The intervention and evaluation methods were tested in a feasibility randomised controlled trial. Adults in the Greater Glasgow and Clyde Health Board area of Scotland with a body mass index ≥ 30 kg/m2 were recruited and randomised 2:1 (intervention to control). The feasibility and acceptability of the intervention and trial methods were assessed against pre-specified progression criteria, via process, economic and outcome evaluation. Three primary outcomes were explored: BMI, diet and physical activity, as well as a number of secondary outcomes. The intervention group had access to the HelpMeDoIt! intervention for 12 months. This encouraged them to (i) set goals, (ii) monitor progress and (iii) harness social support by inviting ‘helpers’ from their existing social network. The control group received a healthy lifestyle leaflet.

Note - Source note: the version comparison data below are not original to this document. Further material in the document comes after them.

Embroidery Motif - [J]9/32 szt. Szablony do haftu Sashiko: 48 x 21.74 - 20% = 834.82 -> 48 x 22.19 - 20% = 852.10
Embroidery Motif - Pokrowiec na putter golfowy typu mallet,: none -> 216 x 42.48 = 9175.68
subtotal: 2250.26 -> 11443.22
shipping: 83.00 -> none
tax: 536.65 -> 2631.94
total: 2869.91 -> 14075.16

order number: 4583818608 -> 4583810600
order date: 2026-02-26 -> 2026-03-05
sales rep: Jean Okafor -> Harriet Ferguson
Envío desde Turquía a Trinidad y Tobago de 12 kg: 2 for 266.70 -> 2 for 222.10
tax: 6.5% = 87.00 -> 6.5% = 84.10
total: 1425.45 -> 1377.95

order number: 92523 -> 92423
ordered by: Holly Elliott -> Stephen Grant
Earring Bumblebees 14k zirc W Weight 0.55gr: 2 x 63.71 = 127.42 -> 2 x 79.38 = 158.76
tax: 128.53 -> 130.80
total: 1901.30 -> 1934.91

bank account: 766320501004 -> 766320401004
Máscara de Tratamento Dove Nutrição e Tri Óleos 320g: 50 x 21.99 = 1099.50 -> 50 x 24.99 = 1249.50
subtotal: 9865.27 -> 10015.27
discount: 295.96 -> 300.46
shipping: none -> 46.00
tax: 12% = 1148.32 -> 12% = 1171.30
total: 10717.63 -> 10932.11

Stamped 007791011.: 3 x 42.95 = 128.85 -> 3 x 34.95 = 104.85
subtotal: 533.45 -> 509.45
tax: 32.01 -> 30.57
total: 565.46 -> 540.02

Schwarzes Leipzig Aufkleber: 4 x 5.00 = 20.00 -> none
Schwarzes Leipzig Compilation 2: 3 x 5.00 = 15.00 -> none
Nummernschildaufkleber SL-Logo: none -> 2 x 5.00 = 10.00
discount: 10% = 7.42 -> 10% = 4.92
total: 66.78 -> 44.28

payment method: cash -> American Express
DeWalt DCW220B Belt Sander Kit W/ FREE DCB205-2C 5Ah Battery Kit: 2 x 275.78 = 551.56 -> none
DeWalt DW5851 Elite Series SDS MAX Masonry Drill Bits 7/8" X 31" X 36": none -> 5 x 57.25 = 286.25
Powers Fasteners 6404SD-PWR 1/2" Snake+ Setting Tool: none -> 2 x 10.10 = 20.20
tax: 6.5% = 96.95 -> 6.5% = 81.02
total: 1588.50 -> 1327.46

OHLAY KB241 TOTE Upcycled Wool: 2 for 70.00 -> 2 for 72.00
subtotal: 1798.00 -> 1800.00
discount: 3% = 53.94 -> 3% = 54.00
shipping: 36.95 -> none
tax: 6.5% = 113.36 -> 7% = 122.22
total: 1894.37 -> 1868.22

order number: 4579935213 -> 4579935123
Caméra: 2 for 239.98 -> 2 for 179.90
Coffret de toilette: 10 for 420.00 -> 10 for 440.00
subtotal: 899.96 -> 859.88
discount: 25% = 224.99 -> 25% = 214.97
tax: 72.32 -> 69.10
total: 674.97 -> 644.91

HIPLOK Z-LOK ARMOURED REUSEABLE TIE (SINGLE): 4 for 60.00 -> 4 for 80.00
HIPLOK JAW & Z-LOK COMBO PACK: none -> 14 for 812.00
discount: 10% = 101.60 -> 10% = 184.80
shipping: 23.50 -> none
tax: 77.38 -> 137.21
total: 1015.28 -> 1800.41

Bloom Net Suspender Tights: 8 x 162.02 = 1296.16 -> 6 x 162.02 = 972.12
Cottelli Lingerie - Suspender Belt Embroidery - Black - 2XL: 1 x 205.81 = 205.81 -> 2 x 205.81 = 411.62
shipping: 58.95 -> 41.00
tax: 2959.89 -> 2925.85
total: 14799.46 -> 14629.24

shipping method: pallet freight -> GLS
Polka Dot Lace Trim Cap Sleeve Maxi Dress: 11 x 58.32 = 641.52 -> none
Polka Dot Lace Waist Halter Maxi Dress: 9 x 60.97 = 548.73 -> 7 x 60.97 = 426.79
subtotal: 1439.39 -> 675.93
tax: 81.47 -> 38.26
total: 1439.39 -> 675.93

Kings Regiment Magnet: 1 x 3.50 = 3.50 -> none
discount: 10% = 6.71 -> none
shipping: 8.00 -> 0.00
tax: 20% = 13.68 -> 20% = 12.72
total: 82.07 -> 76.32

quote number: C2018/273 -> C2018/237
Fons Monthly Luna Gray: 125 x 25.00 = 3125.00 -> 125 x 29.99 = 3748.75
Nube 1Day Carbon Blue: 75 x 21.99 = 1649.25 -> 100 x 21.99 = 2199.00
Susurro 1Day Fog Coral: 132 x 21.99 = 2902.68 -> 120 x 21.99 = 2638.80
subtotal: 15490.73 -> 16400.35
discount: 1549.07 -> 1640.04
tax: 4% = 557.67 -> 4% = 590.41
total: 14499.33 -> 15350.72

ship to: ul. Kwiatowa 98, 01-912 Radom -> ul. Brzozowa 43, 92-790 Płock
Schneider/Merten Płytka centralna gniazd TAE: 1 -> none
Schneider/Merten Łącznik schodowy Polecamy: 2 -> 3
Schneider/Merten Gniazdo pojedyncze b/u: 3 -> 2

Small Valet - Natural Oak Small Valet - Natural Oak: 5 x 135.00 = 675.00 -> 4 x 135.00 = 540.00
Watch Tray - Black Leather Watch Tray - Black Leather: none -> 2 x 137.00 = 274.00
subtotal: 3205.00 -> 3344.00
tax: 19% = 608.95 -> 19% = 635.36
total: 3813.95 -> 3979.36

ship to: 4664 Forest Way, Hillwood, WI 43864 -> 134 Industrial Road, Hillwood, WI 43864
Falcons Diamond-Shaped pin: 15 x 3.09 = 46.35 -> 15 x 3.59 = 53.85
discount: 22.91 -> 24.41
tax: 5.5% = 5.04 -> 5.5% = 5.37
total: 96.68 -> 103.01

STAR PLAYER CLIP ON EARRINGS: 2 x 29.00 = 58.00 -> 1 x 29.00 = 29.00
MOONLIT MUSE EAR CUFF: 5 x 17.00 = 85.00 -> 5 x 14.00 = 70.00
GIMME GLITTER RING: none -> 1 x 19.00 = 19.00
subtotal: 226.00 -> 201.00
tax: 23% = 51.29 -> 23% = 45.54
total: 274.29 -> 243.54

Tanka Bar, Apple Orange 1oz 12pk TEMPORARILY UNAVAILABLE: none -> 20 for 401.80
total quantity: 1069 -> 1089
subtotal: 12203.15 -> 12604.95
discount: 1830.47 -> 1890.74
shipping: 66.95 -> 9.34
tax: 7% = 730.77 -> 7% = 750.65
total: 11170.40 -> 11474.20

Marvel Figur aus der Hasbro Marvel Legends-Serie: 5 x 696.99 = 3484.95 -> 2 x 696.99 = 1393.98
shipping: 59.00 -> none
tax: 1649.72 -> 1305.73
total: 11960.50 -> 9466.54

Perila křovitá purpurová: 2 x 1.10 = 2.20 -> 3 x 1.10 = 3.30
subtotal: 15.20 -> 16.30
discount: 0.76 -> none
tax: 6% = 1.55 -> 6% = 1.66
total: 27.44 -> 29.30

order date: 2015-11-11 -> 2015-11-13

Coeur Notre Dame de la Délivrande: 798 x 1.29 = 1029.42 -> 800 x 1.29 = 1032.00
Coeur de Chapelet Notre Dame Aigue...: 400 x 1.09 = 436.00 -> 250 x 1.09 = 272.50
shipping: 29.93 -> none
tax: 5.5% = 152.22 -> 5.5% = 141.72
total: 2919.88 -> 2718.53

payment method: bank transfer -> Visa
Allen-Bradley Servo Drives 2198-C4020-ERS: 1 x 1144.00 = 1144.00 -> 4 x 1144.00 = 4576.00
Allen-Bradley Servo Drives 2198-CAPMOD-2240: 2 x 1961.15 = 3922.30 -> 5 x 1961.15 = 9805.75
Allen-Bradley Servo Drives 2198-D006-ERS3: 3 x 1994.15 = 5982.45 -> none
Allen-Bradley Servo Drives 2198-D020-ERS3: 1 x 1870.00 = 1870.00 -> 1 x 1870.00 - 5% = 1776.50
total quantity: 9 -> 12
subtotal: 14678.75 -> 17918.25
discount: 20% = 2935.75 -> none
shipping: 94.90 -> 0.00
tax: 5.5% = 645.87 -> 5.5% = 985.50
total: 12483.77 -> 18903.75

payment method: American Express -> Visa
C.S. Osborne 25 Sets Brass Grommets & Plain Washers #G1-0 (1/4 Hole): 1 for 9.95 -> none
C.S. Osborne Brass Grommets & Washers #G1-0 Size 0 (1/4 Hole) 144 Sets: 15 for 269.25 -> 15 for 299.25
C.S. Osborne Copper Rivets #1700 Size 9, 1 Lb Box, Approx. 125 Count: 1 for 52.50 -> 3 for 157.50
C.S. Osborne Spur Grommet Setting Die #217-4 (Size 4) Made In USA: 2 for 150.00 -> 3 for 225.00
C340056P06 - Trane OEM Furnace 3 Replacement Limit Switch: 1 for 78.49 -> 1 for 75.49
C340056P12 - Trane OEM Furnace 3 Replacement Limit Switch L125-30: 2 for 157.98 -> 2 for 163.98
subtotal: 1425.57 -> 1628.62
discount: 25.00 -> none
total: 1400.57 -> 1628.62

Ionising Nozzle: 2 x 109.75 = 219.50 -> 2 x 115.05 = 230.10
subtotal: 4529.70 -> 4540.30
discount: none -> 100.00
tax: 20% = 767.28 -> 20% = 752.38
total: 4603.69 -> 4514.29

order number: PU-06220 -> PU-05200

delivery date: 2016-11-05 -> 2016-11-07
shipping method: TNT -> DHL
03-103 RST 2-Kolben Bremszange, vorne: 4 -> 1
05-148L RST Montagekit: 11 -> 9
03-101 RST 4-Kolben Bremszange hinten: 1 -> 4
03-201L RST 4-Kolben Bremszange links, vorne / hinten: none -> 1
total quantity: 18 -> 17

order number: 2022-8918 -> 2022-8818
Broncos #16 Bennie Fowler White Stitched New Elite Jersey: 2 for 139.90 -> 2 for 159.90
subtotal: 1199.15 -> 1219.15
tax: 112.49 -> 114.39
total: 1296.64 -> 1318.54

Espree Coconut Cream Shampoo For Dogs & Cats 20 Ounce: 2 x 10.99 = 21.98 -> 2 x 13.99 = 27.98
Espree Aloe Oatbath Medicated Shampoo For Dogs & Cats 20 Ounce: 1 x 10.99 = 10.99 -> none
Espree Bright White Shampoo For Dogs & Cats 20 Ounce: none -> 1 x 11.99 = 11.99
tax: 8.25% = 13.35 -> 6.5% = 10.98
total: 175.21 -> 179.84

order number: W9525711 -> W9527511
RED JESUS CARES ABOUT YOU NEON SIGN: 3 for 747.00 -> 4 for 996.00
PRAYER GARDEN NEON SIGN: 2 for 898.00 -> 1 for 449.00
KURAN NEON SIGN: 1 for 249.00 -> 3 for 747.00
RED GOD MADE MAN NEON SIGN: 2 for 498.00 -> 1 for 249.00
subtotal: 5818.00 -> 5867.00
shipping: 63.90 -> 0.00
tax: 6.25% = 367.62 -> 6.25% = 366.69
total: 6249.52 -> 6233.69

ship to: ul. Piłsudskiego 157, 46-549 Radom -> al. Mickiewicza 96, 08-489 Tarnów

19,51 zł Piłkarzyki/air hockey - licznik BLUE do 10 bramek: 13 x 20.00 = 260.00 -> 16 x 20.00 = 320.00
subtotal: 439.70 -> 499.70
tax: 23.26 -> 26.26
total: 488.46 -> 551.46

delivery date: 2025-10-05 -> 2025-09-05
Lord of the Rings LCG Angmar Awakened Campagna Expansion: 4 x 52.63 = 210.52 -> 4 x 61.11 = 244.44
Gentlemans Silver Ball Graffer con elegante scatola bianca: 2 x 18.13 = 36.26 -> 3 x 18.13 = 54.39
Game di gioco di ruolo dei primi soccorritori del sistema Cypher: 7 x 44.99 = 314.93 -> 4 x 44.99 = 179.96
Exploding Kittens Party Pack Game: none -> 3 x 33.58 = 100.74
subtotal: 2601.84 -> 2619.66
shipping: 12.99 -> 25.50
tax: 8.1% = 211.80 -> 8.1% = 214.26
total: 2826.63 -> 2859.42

One hundred and nine participants were recruited, with 84 participants (77%) followed-up at 12 months. The intervention and trial methods were feasible and acceptable. Participants and helpers were generally positive. Of the 54 (74%) participants who downloaded the app, 48 (89%) used it. Interview data indicated that HelpMeDoIt! promoted social support from existing social networks to support weight loss. This support was often given outside of the app.

Outcomes were compared using linear regression models, with randomised group, the baseline measurement of the outcome, age and gender as predictor variables. These analyses were exploratory and underpowered to detect effects. However, all pre-specified primary outcome effects (BMI, diet and physical activity) had wide confidence intervals and were therefore consistent with clinically relevant benefits. Objective physical activity measures perhaps showed most potential (daily step count (p = 0.098; 1187 steps [− 180, 2555])) and sedentary time (p = 0.022; − 60.8 min [− 110.5, − 11.0]). However, these outcomes were poorly completed.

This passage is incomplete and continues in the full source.